◆ **MATERIAL PROVIDED**:

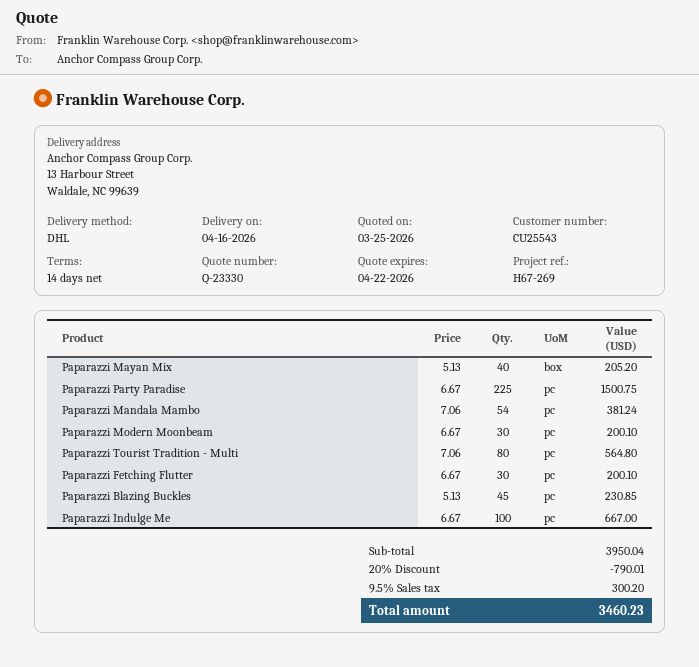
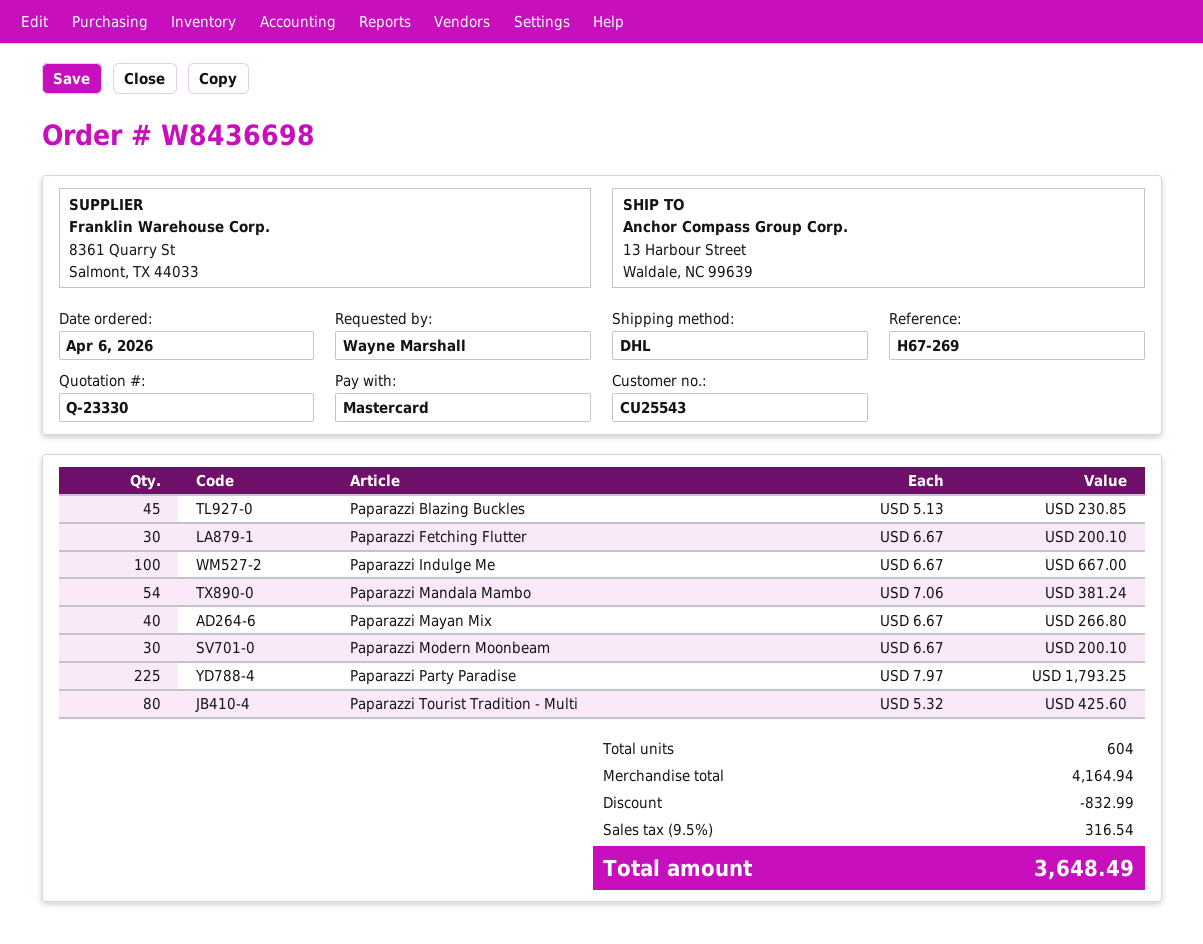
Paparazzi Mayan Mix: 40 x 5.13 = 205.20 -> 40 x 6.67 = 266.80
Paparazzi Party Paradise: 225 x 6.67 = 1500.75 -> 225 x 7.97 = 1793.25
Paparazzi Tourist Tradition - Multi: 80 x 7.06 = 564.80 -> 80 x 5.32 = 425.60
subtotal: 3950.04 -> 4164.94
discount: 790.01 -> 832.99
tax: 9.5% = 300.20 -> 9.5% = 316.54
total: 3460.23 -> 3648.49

* * *

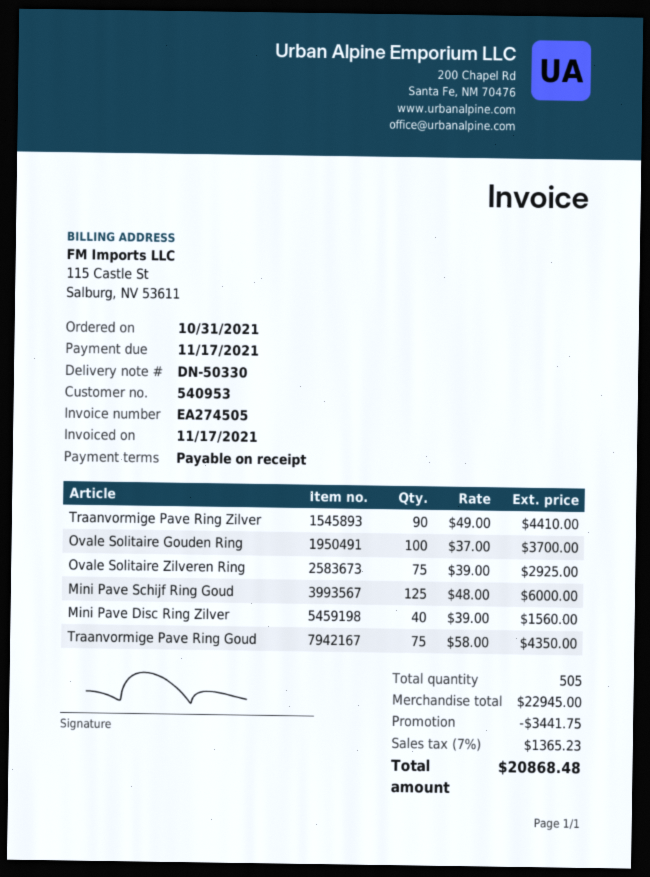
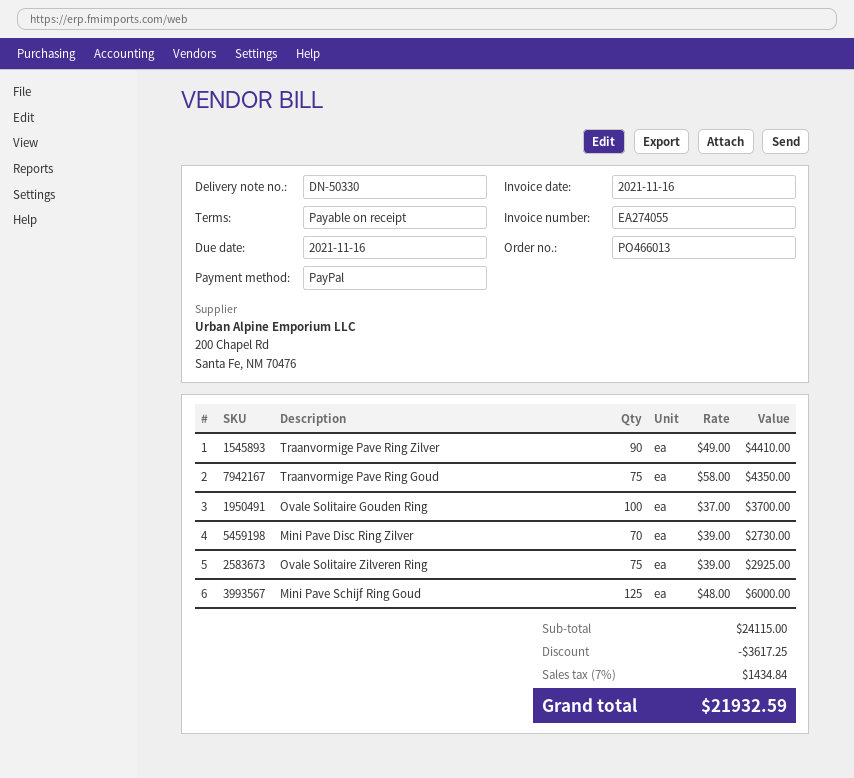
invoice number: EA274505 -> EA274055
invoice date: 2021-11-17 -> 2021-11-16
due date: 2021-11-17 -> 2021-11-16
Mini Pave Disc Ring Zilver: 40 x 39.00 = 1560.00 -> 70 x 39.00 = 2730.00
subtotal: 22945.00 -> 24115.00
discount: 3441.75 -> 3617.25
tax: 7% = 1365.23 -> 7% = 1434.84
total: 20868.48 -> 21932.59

---

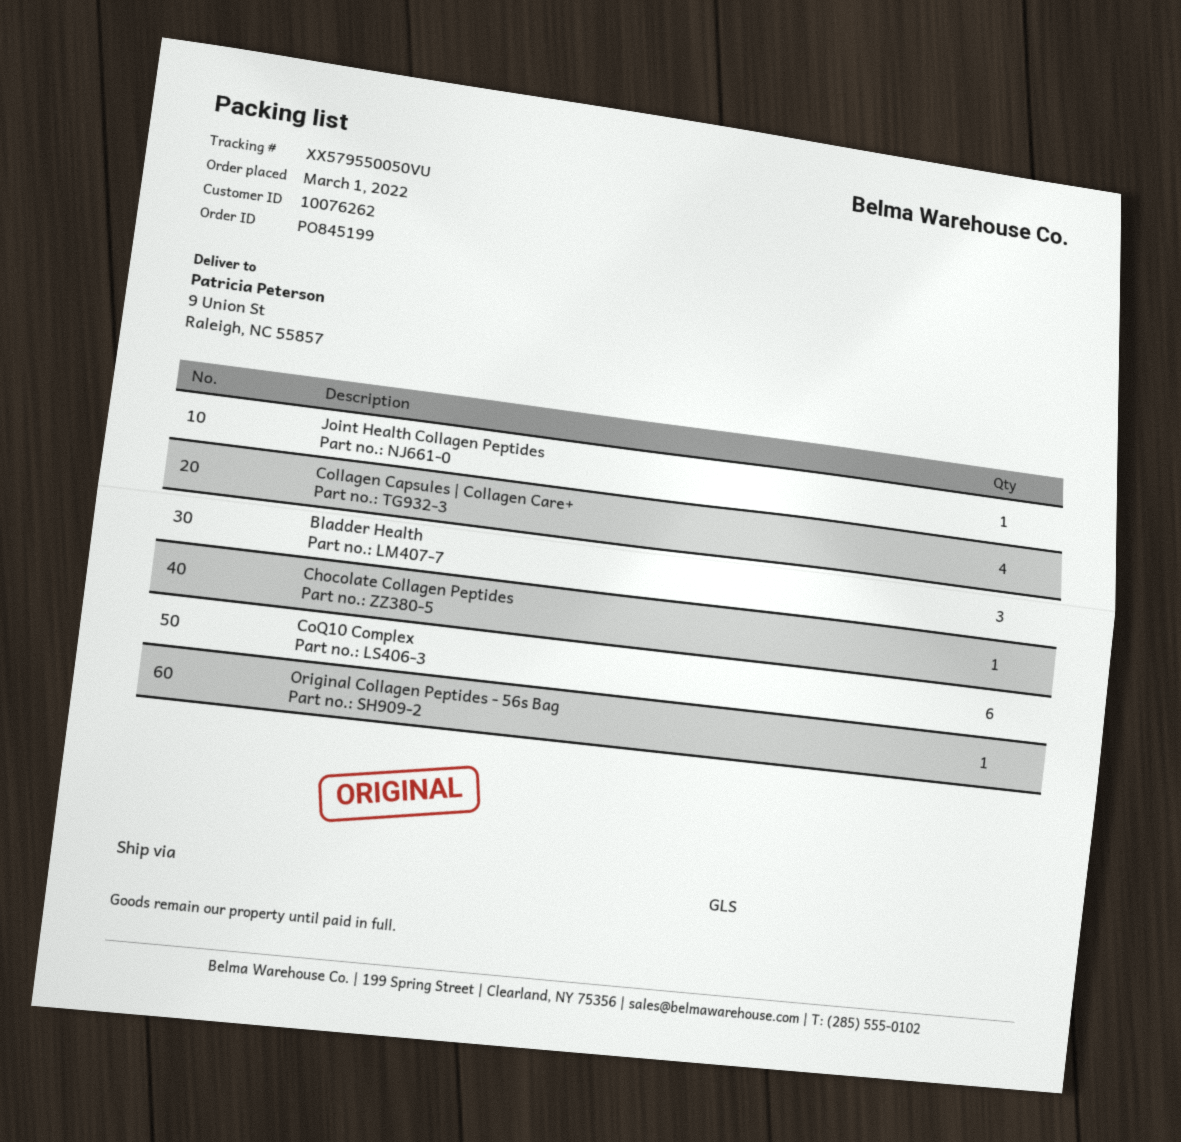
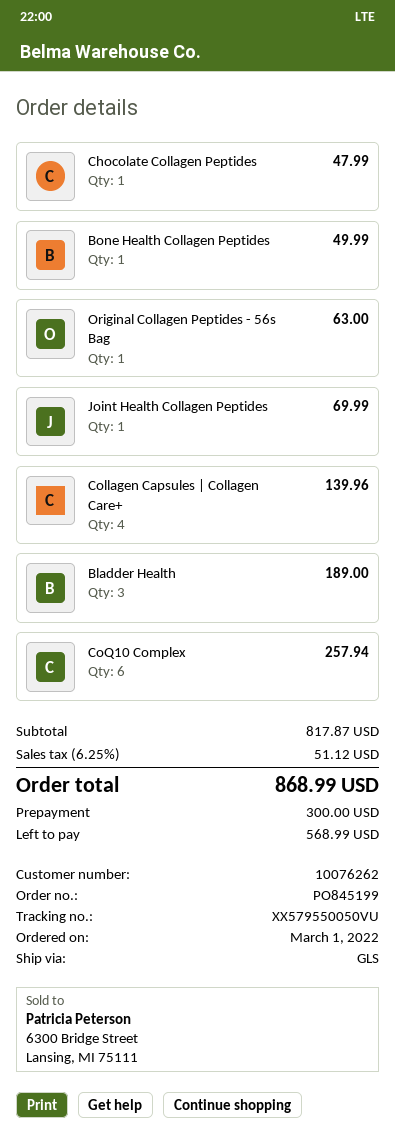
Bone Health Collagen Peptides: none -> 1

◆ **BRIEF**: Reproduce exactly the stretch of the material above that starts at the line with "discount: 790.01 -> 832.99" and ends at the line with "total: 3460.23 -> 3648.49", both included, and nothing else.

◆ **SOLVED PROBLEM**:
discount: 790.01 -> 832.99
tax: 9.5% = 300.20 -> 9.5% = 316.54
total: 3460.23 -> 3648.49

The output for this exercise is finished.